SOURCE RECORDS ▸
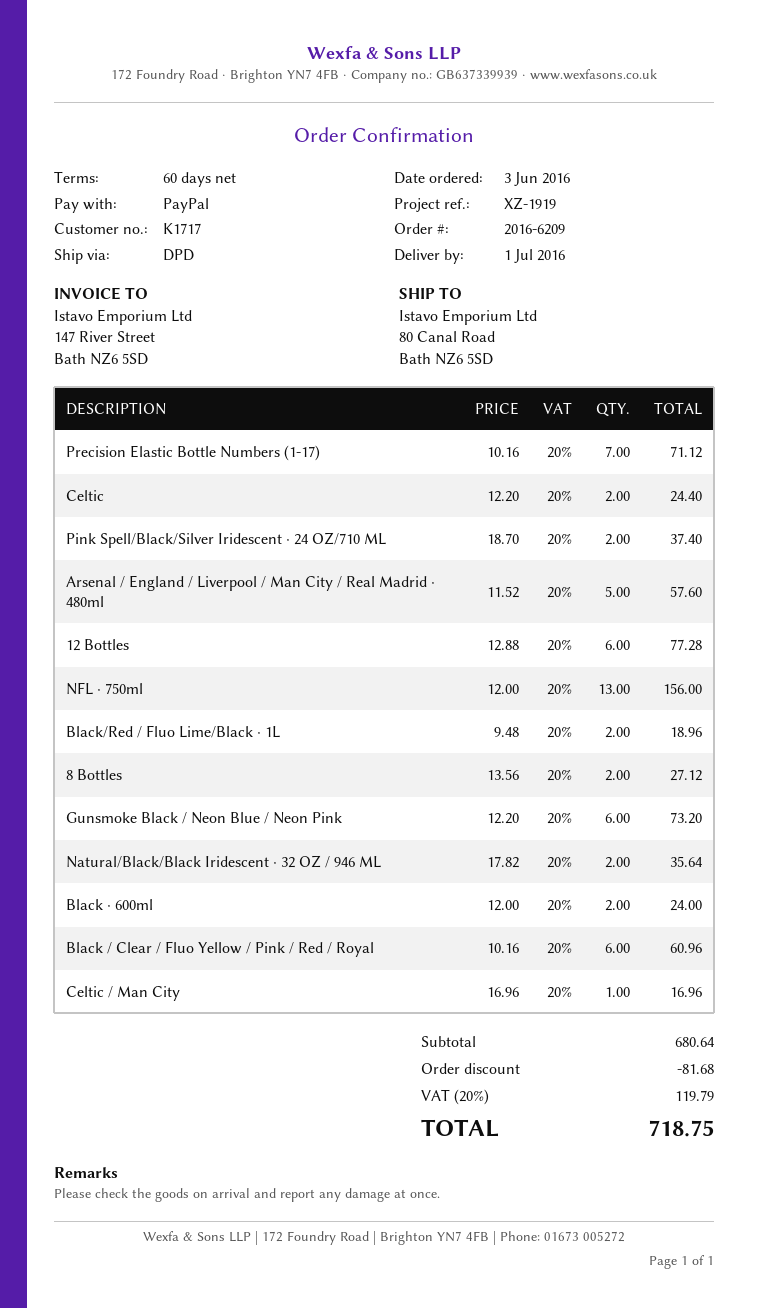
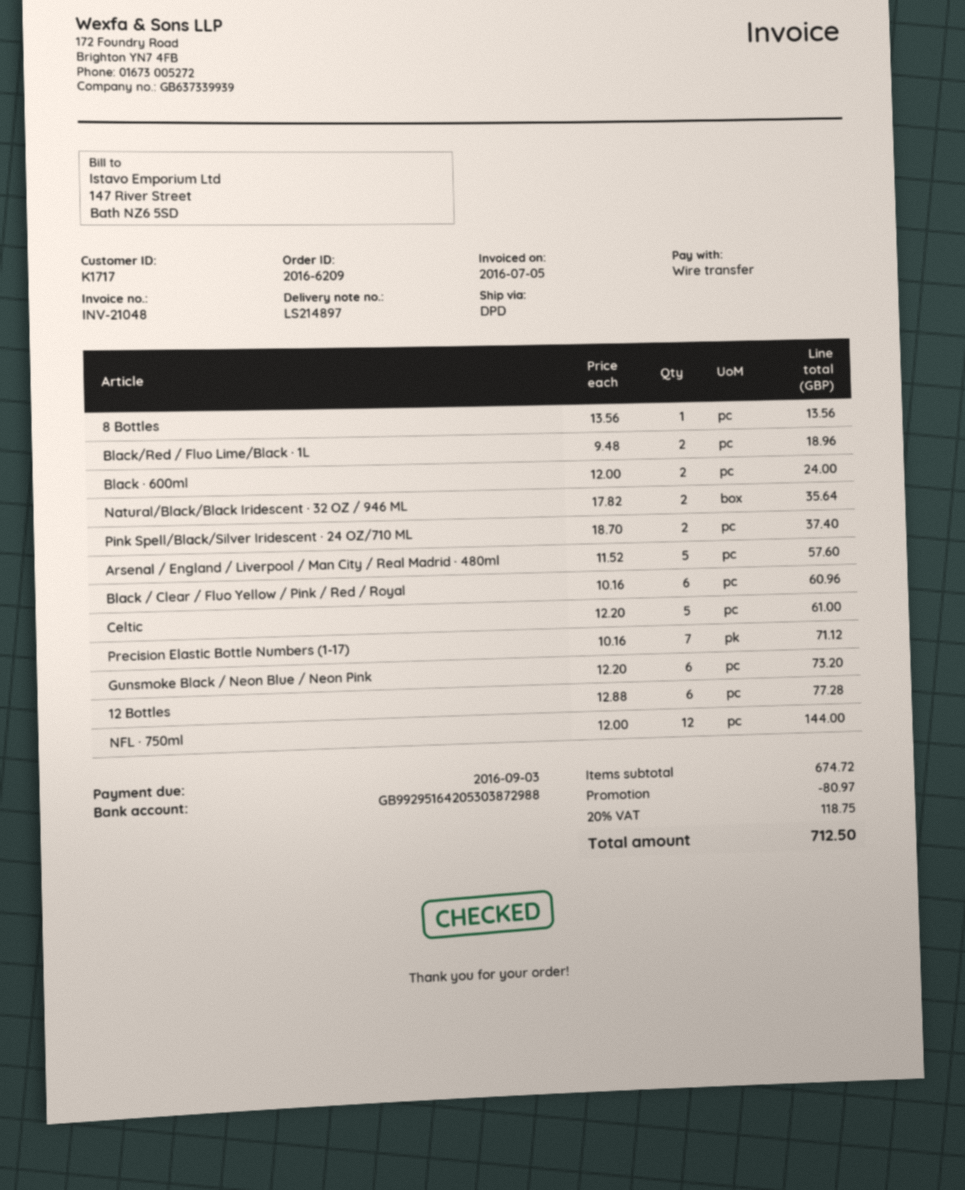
payment method: PayPal -> bank transfer
Celtic: 2 x 12.20 = 24.40 -> 5 x 12.20 = 61.00
NFL · 750ml: 13 x 12.00 = 156.00 -> 12 x 12.00 = 144.00
8 Bottles: 2 x 13.56 = 27.12 -> 1 x 13.56 = 13.56
Celtic / Man City: 1 x 16.96 = 16.96 -> none
subtotal: 680.64 -> 674.72
discount: 81.68 -> 80.97
tax: 20% = 119.79 -> 20% = 118.75
total: 718.75 -> 712.50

WHAT THE EXERCISE ASKS ▸ From the first record to the last, copy everything exactly except the pictures.

EXERCISE SOLUTION ▸
payment method: PayPal -> bank transfer
Celtic: 2 x 12.20 = 24.40 -> 5 x 12.20 = 61.00
NFL · 750ml: 13 x 12.00 = 156.00 -> 12 x 12.00 = 144.00
8 Bottles: 2 x 13.56 = 27.12 -> 1 x 13.56 = 13.56
Celtic / Man City: 1 x 16.96 = 16.96 -> none
subtotal: 680.64 -> 674.72
discount: 81.68 -> 80.97
tax: 20% = 119.79 -> 20% = 118.75
total: 718.75 -> 712.50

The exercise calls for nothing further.